A rotatable cam shaft 24 arranged parallel to the rotation center axis of the
An electric motor 29 is arranged parallel to the rotation center axis of the former 11, and rotates the camshaft 24 through the spur gear 28.31 to shorten the overall length and rotate the former 11 along the longitudinal direction. Since the constituent elements are arranged in such a manner that they can be easily accommodated in the internal space of the former 11, which is narrow and has a small depth.

[Effects of the Invention] As described above, the winding machine for horizontal deflection coils for cathode ray tubes according to the present invention moves the pins using a mechanism having a cam plate and an electric motor, and can move the pins in a small occupied space. Since the necessary power is obtained to insert and remove the pin and the pin can be reliably inserted and removed, winding can be done continuously without interrupting the winding work. . It's about productivity.
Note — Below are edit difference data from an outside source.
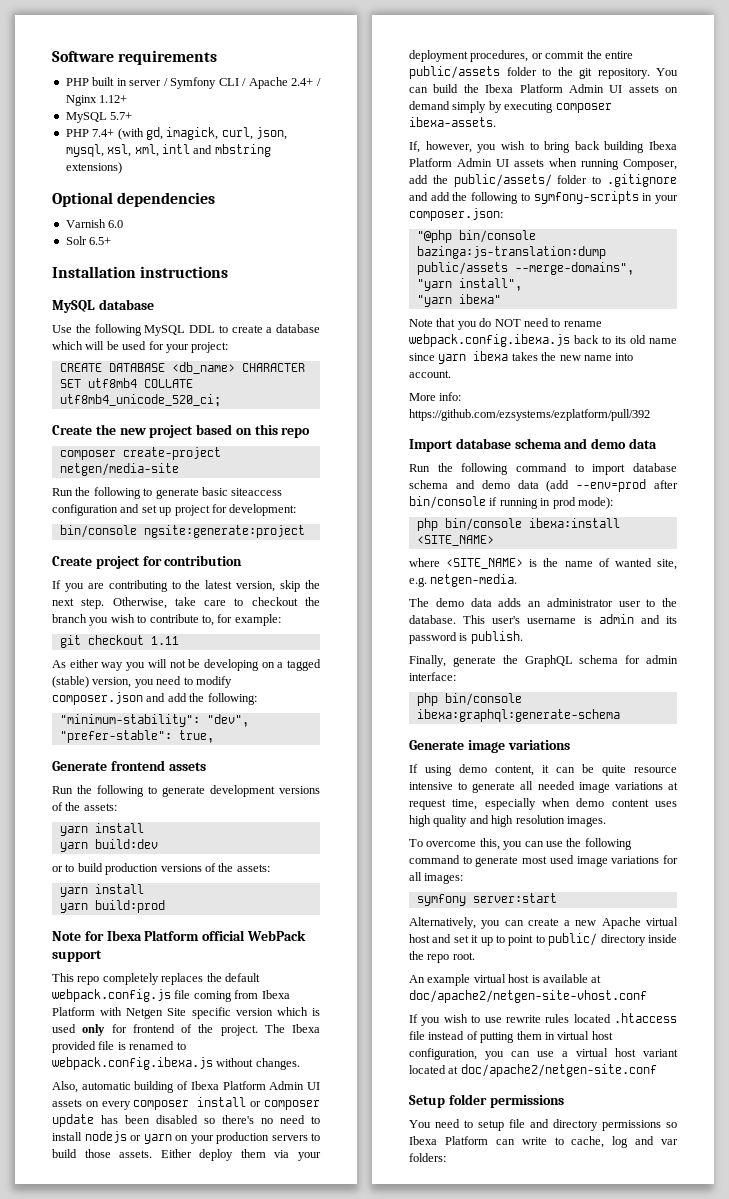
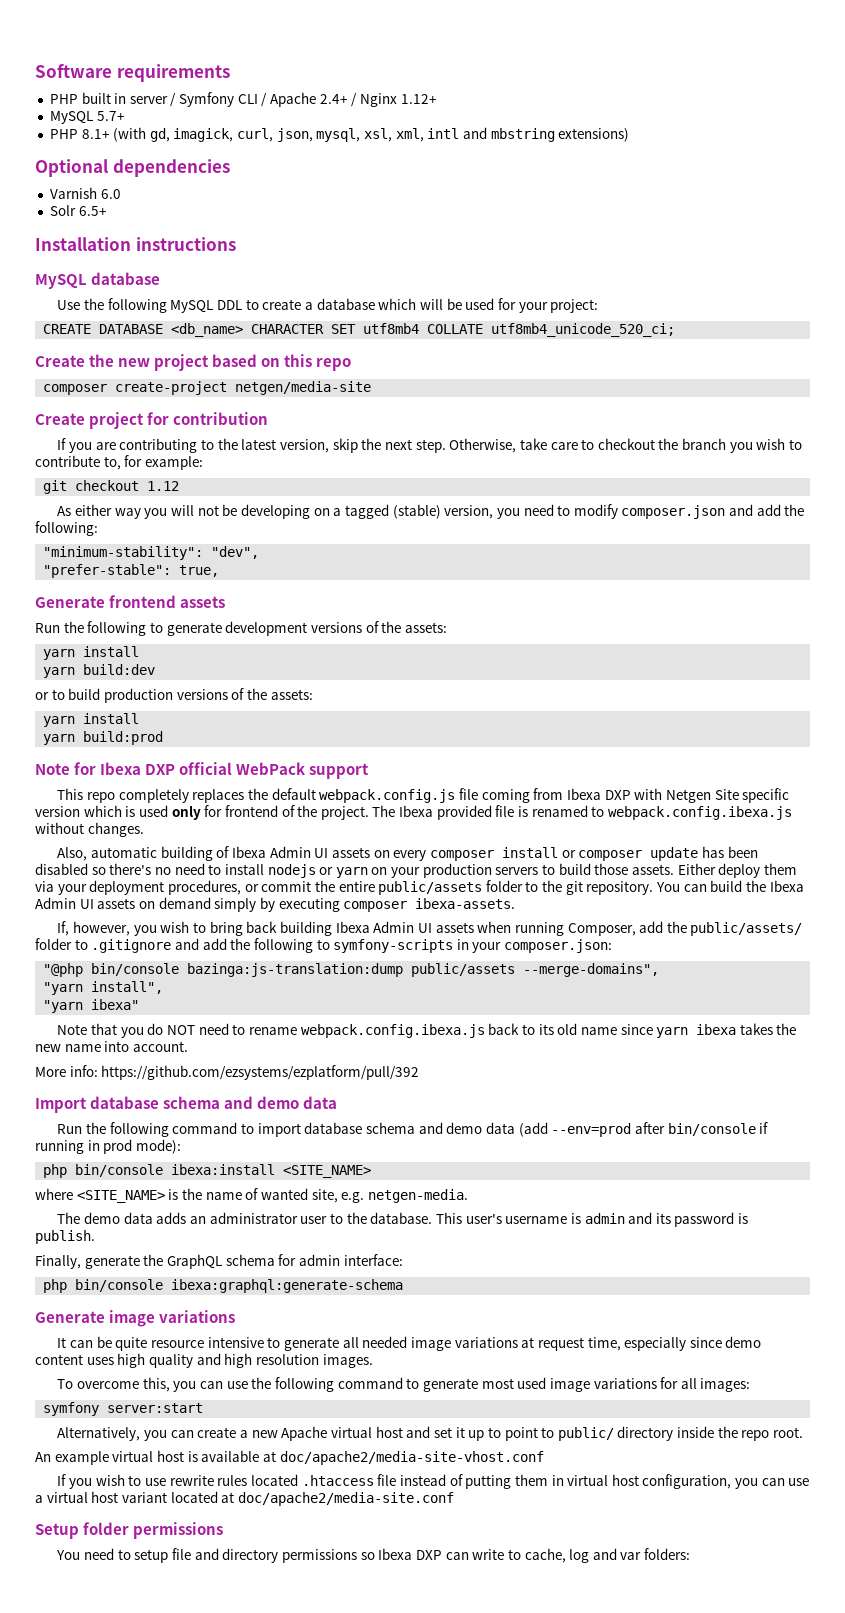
- PHP 7.4+ (with gd, imagick, curl, json, mysql, xsl, xml, intl and mbstring extensions)
+ PHP 8.1+ (with gd, imagick, curl, json, mysql, xsl, xml, intl and mbstring extensions)
- Run the following to generate basic siteaccess configuration and set up project for development:
- bin/console ngsite:generate:project
- git checkout 1.11
+ git checkout 1.12
- Note for Ibexa Platform official WebPack support
+ Note for Ibexa DXP official WebPack support
- This repo completely replaces the default webpack.config.js file coming from Ibexa Platform with Netgen Site specific version which is used only for frontend of the project.
+ This repo completely replaces the default webpack.config.js file coming from Ibexa DXP with Netgen Site specific version which is used only for frontend of the project.
- Also, automatic building of Ibexa Platform Admin UI assets on every composer install or composer update has been disabled so there's no need to install nodejs or yarn on your production servers to build those assets.
+ Also, automatic building of Ibexa Admin UI assets on every composer install or composer update has been disabled so there's no need to install nodejs or yarn on your production servers to build those assets.
- You can build the Ibexa Platform Admin UI assets on demand simply by executing composer ibexa-assets.
+ You can build the Ibexa Admin UI assets on demand simply by executing composer ibexa-assets.
- If, however, you wish to bring back building Ibexa Platform Admin UI assets when running Composer, add the public/assets/ folder to .gitignore and add the following to symfony-scripts in your composer.json:
+ If, however, you wish to bring back building Ibexa Admin UI assets when running Composer, add the public/assets/ folder to .gitignore and add the following to symfony-scripts in your composer.json:
- If using demo content, it can be quite resource intensive to generate all needed image variations at request time, especially when demo content uses high quality and high resolution images.
+ It can be quite resource intensive to generate all needed image variations at request time, especially since demo content uses high quality and high resolution images.
- An example virtual host is available at doc/apache2/netgen-site-vhost.conf
+ An example virtual host is available at doc/apache2/media-site-vhost.conf
- If you wish to use rewrite rules located .htaccess file instead of putting them in virtual host configuration, you can use a virtual host variant located at doc/apache2/netgen-site.conf
+ If you wish to use rewrite rules located .htaccess file instead of putting them in virtual host configuration, you can use a virtual host variant located at doc/apache2/media-site.conf
- You need to setup file and directory permissions so Ibexa Platform can write to cache, log and var folders:
+ You need to setup file and directory permissions so Ibexa DXP can write to cache, log and var folders:

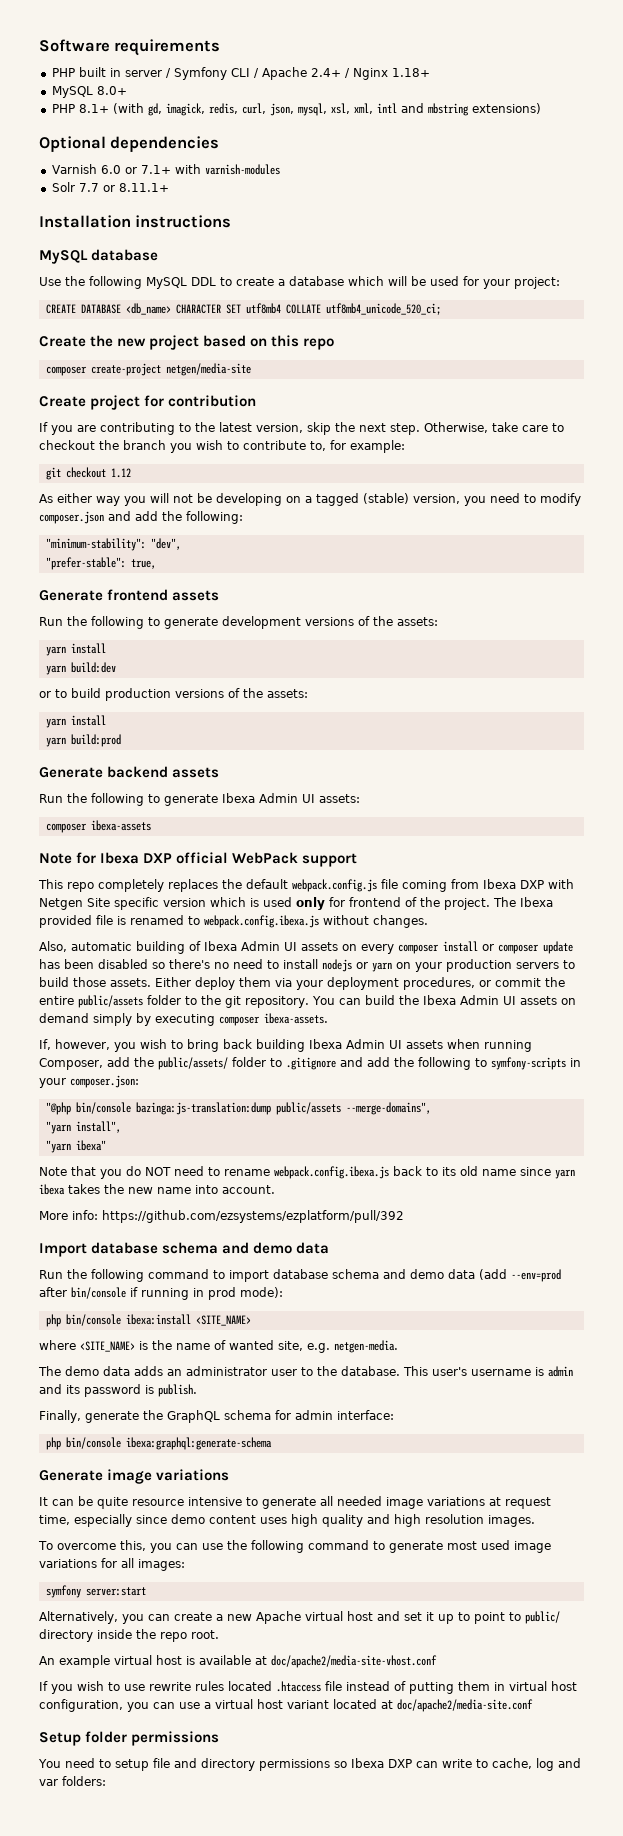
- PHP built in server / Symfony CLI / Apache 2.4+ / Nginx 1.12+
- MySQL 5.7+
+ PHP built in server / Symfony CLI / Apache 2.4+ / Nginx 1.18+
+ MySQL 8.0+
- PHP 8.1+ (with gd, imagick, curl, json, mysql, xsl, xml, intl and mbstring extensions)
+ PHP 8.1+ (with gd, imagick, redis, curl, json, mysql, xsl, xml, intl and mbstring extensions)
- Varnish 6.0
- Solr 6.5+
+ Varnish 6.0 or 7.1+ with varnish-modules
+ Solr 7.7 or 8.11.1+
+ Generate backend assets
+ Run the following to generate Ibexa Admin UI assets:
+ composer ibexa-assets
[Brief explanation of the drawing]

The drawings show an embodiment of the winding machine of the present invention, and Fig. 1 is a side view of the former, Fig. 2 is an enlarged bottom view of the mechanism for moving the pin in Fig. 1, and Fig. 3 is an enlarged bottom view of the mechanism for moving the pin in Fig. 1. This is the drawing on the left. Figure 4 is a side view of the area around the former in a conventional winding machine, Figure 5 is a bottom view taken along the line V-V in Figure 4, Figure 6 is a rear circle showing an example of a horizontal deflection coil, and Figure 7 is is the same side view. 11...Former, 12... Former rotation mechanism,
13-15, 13'-15'...pin, 24...
Camshaft, 25-27...Cam plate, 28.31...Spur gear, 29...Electric motor, 32-34.32'-34'
...Follower, 35-37.35'-37'...Arm, 41-43.41'-43'...Spring, x
-z, x'~z'''' Hole in the coil.

Claims (1)

[Claims] 1. A winding machine for a saddle-type horizontal deflection coil having several holes in a part opposite to the neck of a glass tube of a cathode ray tube, the winding machine comprising: two formers each having a complementary shape to form a winding frame, a mechanism for supporting these formers so that they can be combined and separated and for rotating the combined formers, and a mechanism for rotating the combined formers; A pin correspondingly arranged on one side of the former and a mechanism built into the former having the pin for moving the pin in relation to the winding between a position protruding into the winding frame and a position retracted from the winding frame. a pin moving mechanism, the pin moving mechanism comprising a rotatable cam plate, a driven means disposed between the cam plate and the pin, and an electric motor for rotating the cam plate; A winding machine for horizontal deflection coils for cathode ray tubes. 2. The driven means includes a follower against the cam plate, a swingable arm to which the follower and pin are attached across the center of swing, and a spring attached to the arm to bring the follower into contact with the cam plate. Claim 1 having
The winding machine described in section.